"A lo largo del año fue creciendo el descontento y el malestar social por las políticas del gobierno, sobre todo en relación con los proyectos de extracción y legislación sobre el uso de la tierra y los recursos naturales".
Así empieza el apartado sobre Perú del último informe "El estado de los Derechos Humanos en el Mundo" de Amnistía Internacional, presentado en Lima el pasado 27 de mayo.
Bagua
La masacre de Bagua tiene mucho resalte en el Informe, recordando los hechos ocurridos y la reivindicaciones de los pueblos indígenas que bloquearon la carretera por más de 50 días.
Se señala el hecho de que la policía hizo un uso excesivo de la fuerza para dispersar a la multitud y en su actuación hirió y mató a personas no relacionadas con la manifestación.
El Informe evidencia que se formularon cargos contra 18 personas por los disturbios registrados durante la protesta y que pero fueron muy pocos los avances en el enjuiciamiento de los miembros de las fuerzas de seguridad responsables de violaciones de derechos humanos contra los manifestantes.
Majaz- Río Blanco
El Informe reporta de las fotografiás publicadas en enero 2009 relacionas a las torturas sufridas por 28 personas y el homicidio de un hombre ocurridos en agosto 2005 en el campamento del proyecto de exploración minera Río Blanco.
En marzo 2009 el Ministerio Público acusó formalmente a los policías involucrados en los hechos pero decidió no actuar contra la empresa minera o sus guardias de seguridad co-responsables de las torturas.

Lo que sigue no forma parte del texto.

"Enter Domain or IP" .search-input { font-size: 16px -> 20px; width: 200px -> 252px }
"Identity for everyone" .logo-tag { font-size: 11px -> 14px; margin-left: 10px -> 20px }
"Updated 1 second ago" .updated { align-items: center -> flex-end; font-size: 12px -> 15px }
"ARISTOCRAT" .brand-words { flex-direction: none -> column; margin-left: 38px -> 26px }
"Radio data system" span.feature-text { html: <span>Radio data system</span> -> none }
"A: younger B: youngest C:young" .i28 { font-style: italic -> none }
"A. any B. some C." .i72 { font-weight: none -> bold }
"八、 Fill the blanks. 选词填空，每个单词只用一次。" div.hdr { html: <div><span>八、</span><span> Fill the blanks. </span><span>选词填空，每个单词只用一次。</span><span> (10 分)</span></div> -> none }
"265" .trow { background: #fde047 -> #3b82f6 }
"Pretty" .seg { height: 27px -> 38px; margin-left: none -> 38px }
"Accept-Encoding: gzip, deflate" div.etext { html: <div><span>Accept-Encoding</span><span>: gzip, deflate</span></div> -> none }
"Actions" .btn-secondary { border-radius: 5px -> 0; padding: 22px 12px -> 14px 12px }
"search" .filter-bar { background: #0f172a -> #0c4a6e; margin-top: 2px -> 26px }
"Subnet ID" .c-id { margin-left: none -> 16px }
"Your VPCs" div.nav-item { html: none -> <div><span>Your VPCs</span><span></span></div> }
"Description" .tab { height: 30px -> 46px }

El Informe recuerda también los últimos hechos violentos ocurridos en la zona afectada por el proyecto Río Blanco: el asesinado de dos hombres por mano de la policía en diciembre durante una operacion para detener a un sospechoso de participar en un incendio provocado el 1 de noviembre en un campamento de la empresa Rio Blanco Copper, en el que murieron tres empleados de la mina.
Defensores derechos humanos
El Informe denuncia las amenazas que sufren los defensores de los derechos humanos en Perú, recordando también que las autoridades no transmitieron de manera inequívoca que tales actos no se tolerarían y ni garantizaron investigaciones efectivas sobre las amenazas.